**Action item:** Starting at the line that has "text-decoration: none ->" and stopping after the line that has "text: Video ->", reproduce the listing below exactly; omit everything else.

**Excerpted records:**

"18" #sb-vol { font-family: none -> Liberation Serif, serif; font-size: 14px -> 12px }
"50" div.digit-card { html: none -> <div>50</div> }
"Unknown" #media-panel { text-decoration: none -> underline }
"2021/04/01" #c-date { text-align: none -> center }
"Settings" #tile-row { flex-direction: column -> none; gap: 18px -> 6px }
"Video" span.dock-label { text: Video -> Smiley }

==

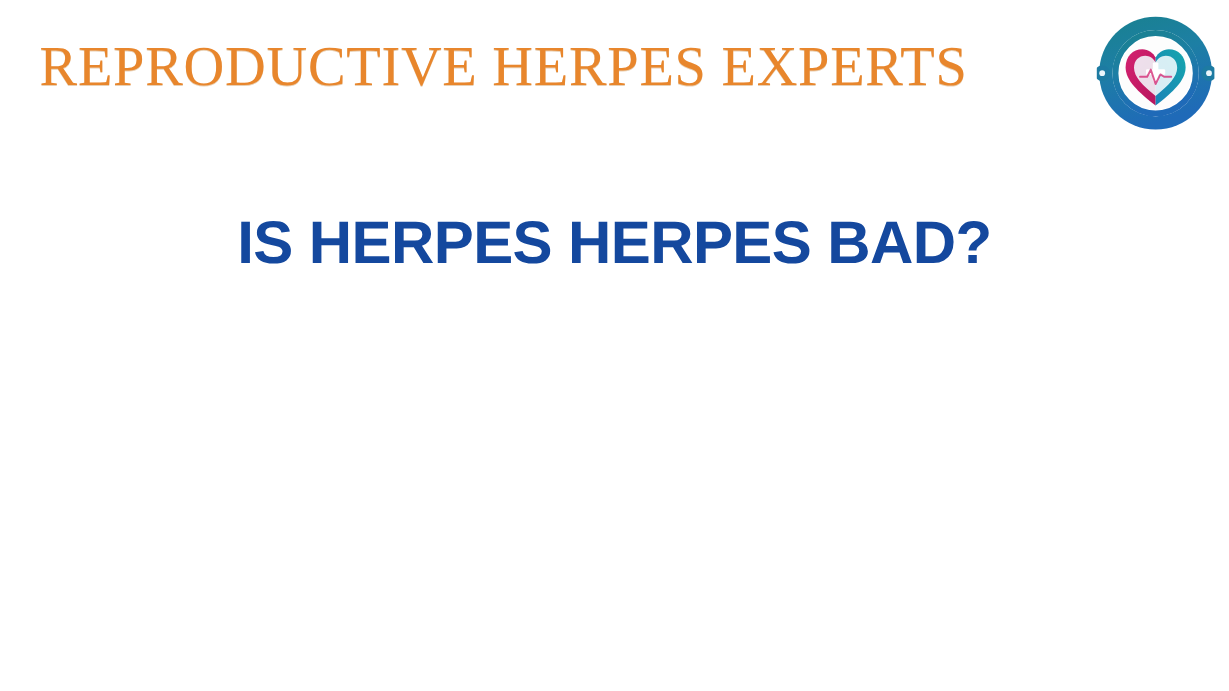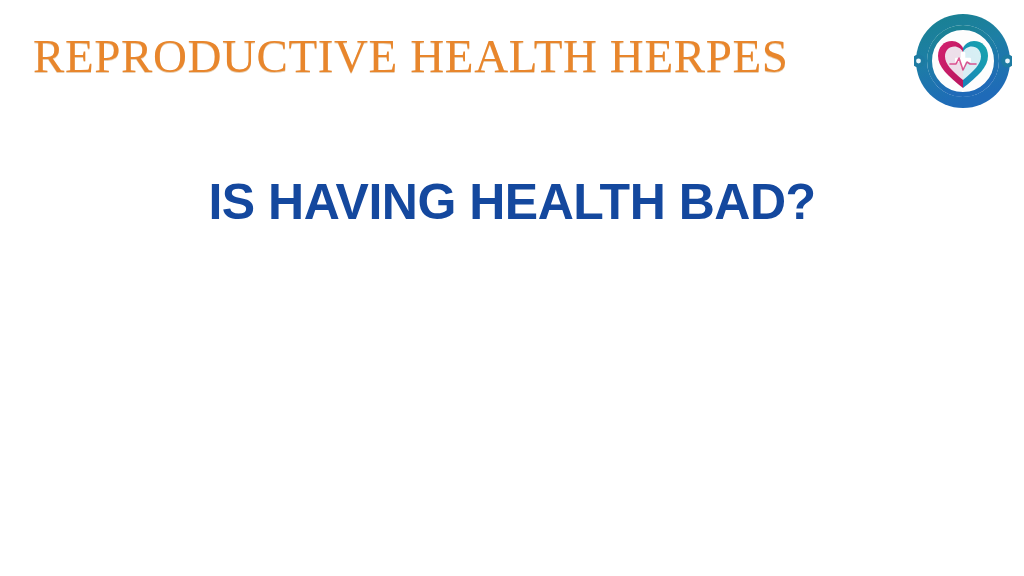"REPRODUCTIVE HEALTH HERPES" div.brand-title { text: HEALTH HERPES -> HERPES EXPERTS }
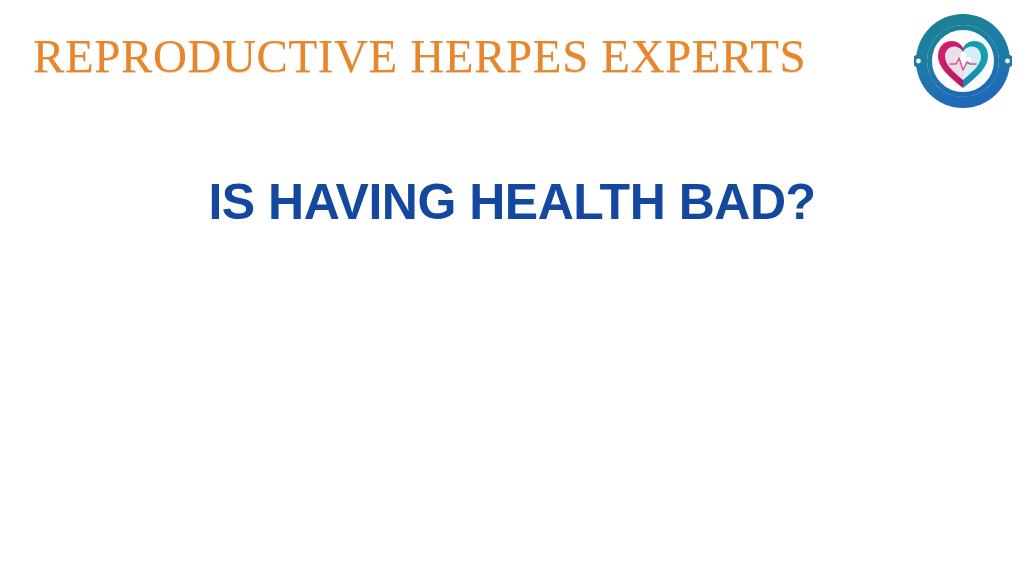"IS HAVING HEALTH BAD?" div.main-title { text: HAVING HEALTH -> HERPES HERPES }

**Solution for this exercise:**
"Unknown" #media-panel { text-decoration: none -> underline }
"2021/04/01" #c-date { text-align: none -> center }
"Settings" #tile-row { flex-direction: column -> none; gap: 18px -> 6px }
"Video" span.dock-label { text: Video -> Smiley }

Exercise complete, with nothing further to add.